Recorded data
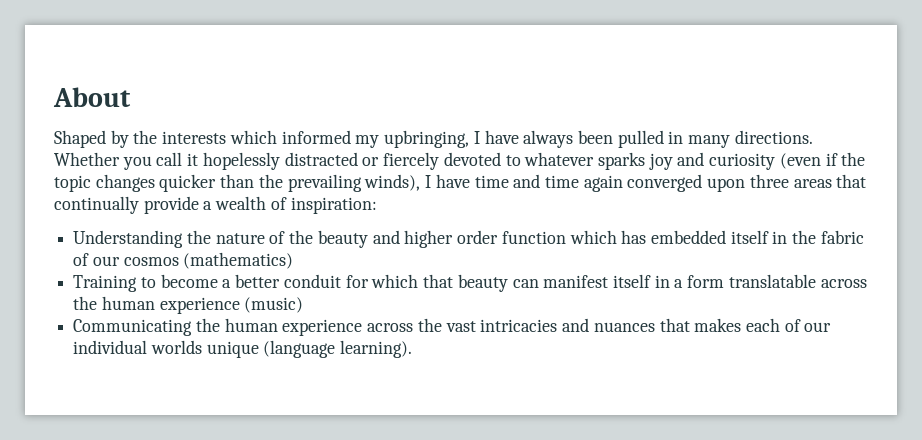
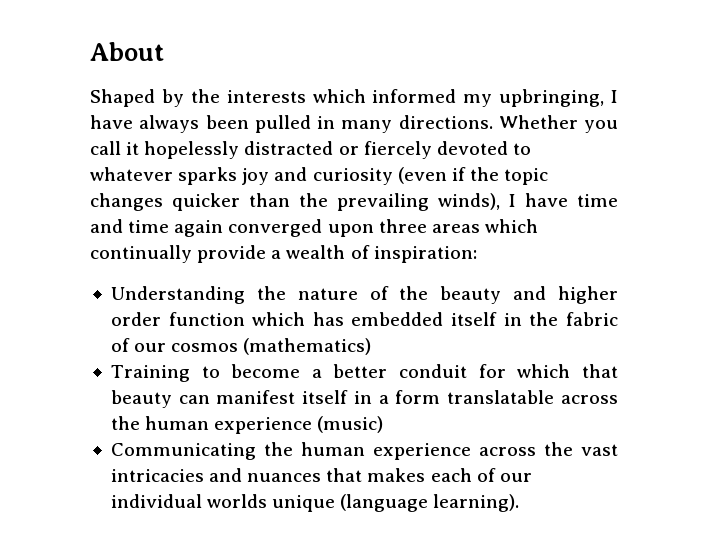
[836,174,867,188] that -> [484,219,538,233] which

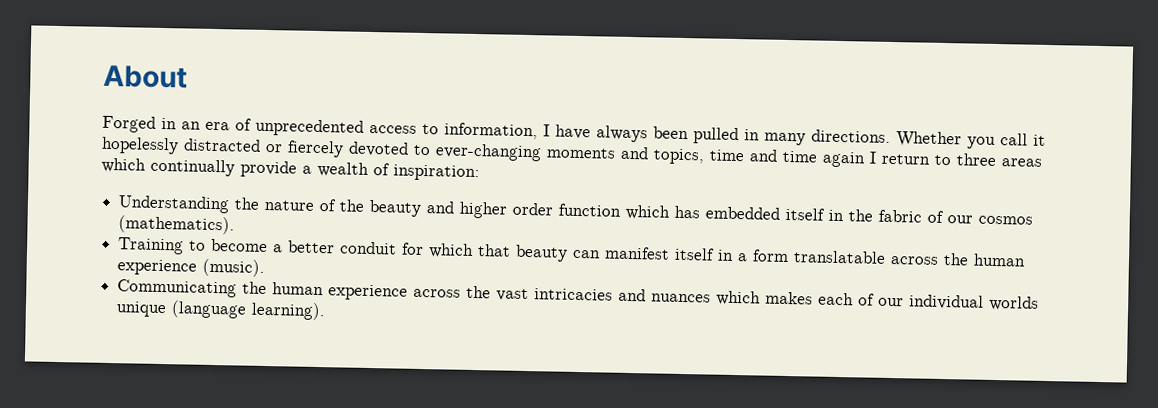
[90,89,605,107] Shaped by the interests which informed my upbringing, -> [102,115,538,140] Forged in an era of unprecedented access to information,
[90,167,549,185] [90,193,568,211] whatever sparks joy and curiosity (even if the topic changes quicker than the prevailing winds), I have -> [435,143,705,165] ever-changing moments and topics,
[228,219,374,237] converged upon -> [869,151,952,166] I return to
[243,338,372,355] (mathematics) -> [118,215,236,235] (mathematics).
[317,416,384,433] (music) -> [202,258,266,277] (music).
[326,468,363,482] that -> [716,290,762,306] which

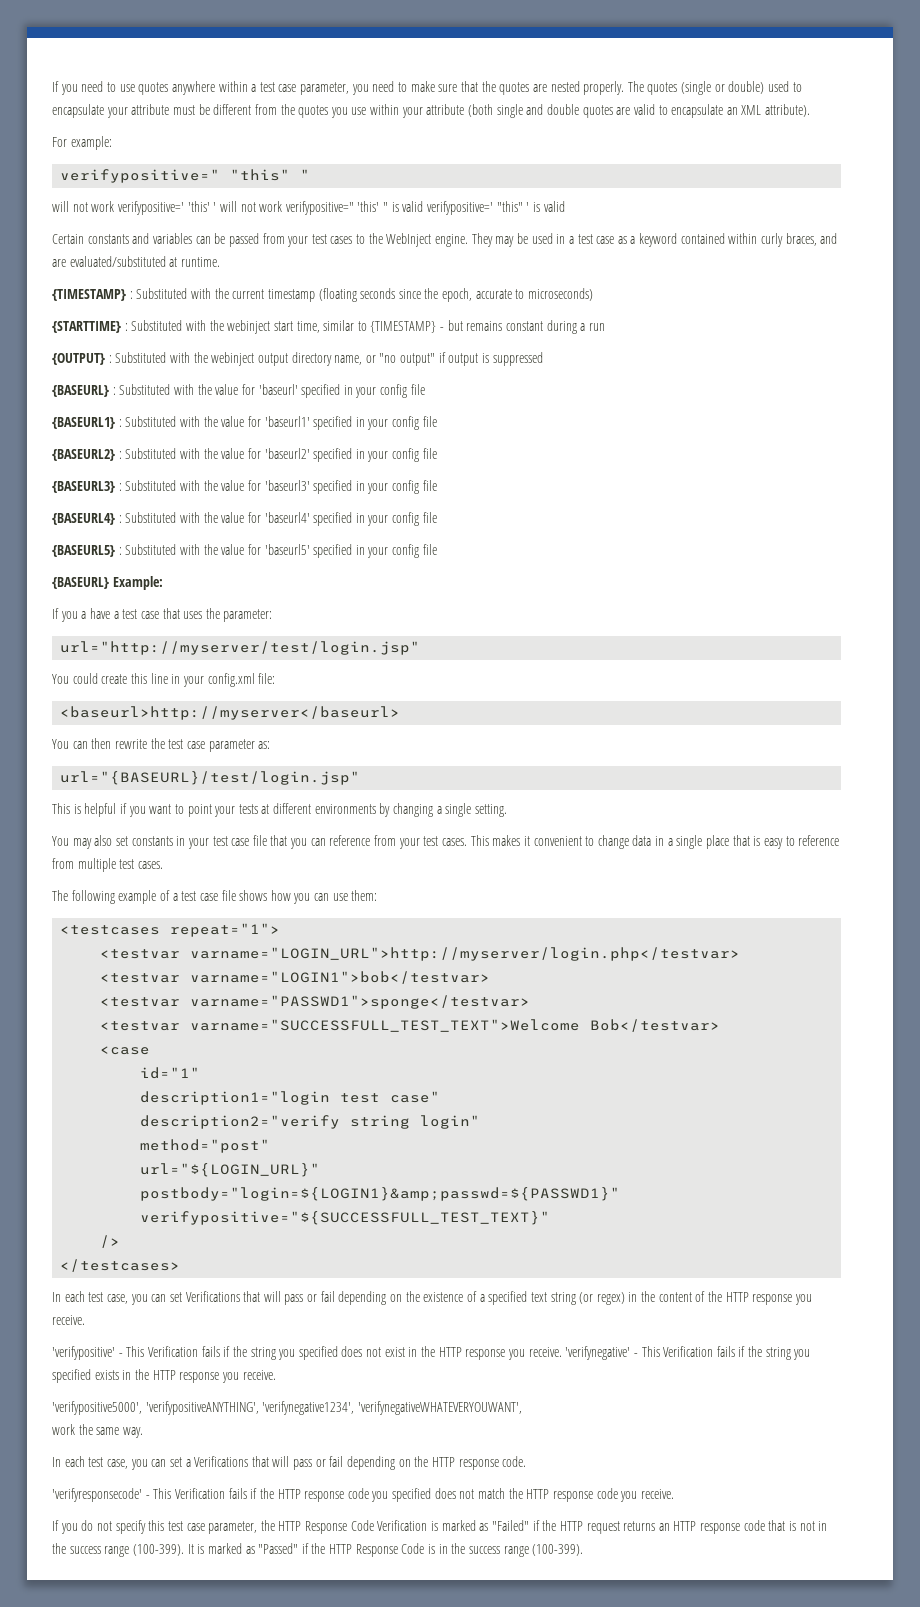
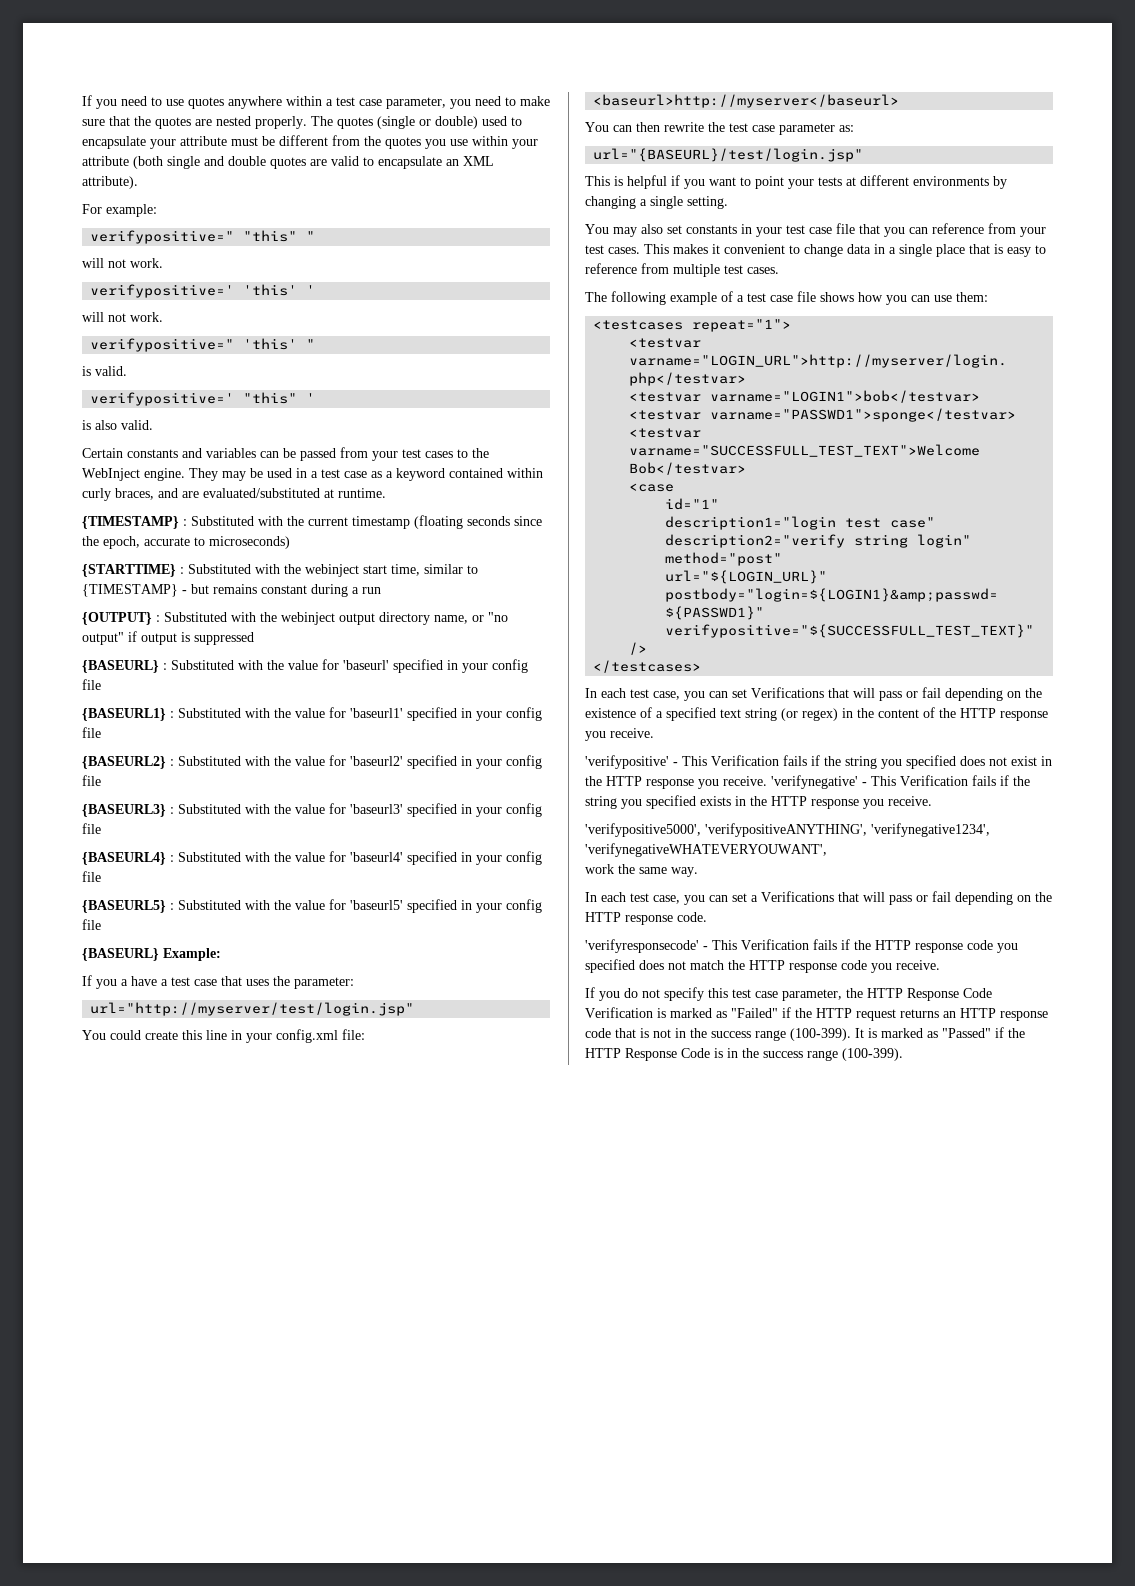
[91,201,115,212] work -> [130,258,163,268] work. //
[219,201,283,212] will not work -> [82,312,163,322] // will not work. //
[391,201,424,212] is valid -> [82,366,127,376] // is valid. //
[532,201,565,212] is valid -> [82,420,153,430] // is also valid.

* **Prompt**:
Give the records again exactly, pictures left out.

* **Solution to the problem**:
[836,174,867,188] that -> [484,219,538,233] which

[90,89,605,107] Shaped by the interests which informed my upbringing, -> [102,115,538,140] Forged in an era of unprecedented access to information,
[90,167,549,185] [90,193,568,211] whatever sparks joy and curiosity (even if the topic changes quicker than the prevailing winds), I have -> [435,143,705,165] ever-changing moments and topics,
[228,219,374,237] converged upon -> [869,151,952,166] I return to
[243,338,372,355] (mathematics) -> [118,215,236,235] (mathematics).
[317,416,384,433] (music) -> [202,258,266,277] (music).
[326,468,363,482] that -> [716,290,762,306] which

[91,201,115,212] work -> [130,258,163,268] work. //
[219,201,283,212] will not work -> [82,312,163,322] // will not work. //
[391,201,424,212] is valid -> [82,366,127,376] // is valid. //
[532,201,565,212] is valid -> [82,420,153,430] // is also valid.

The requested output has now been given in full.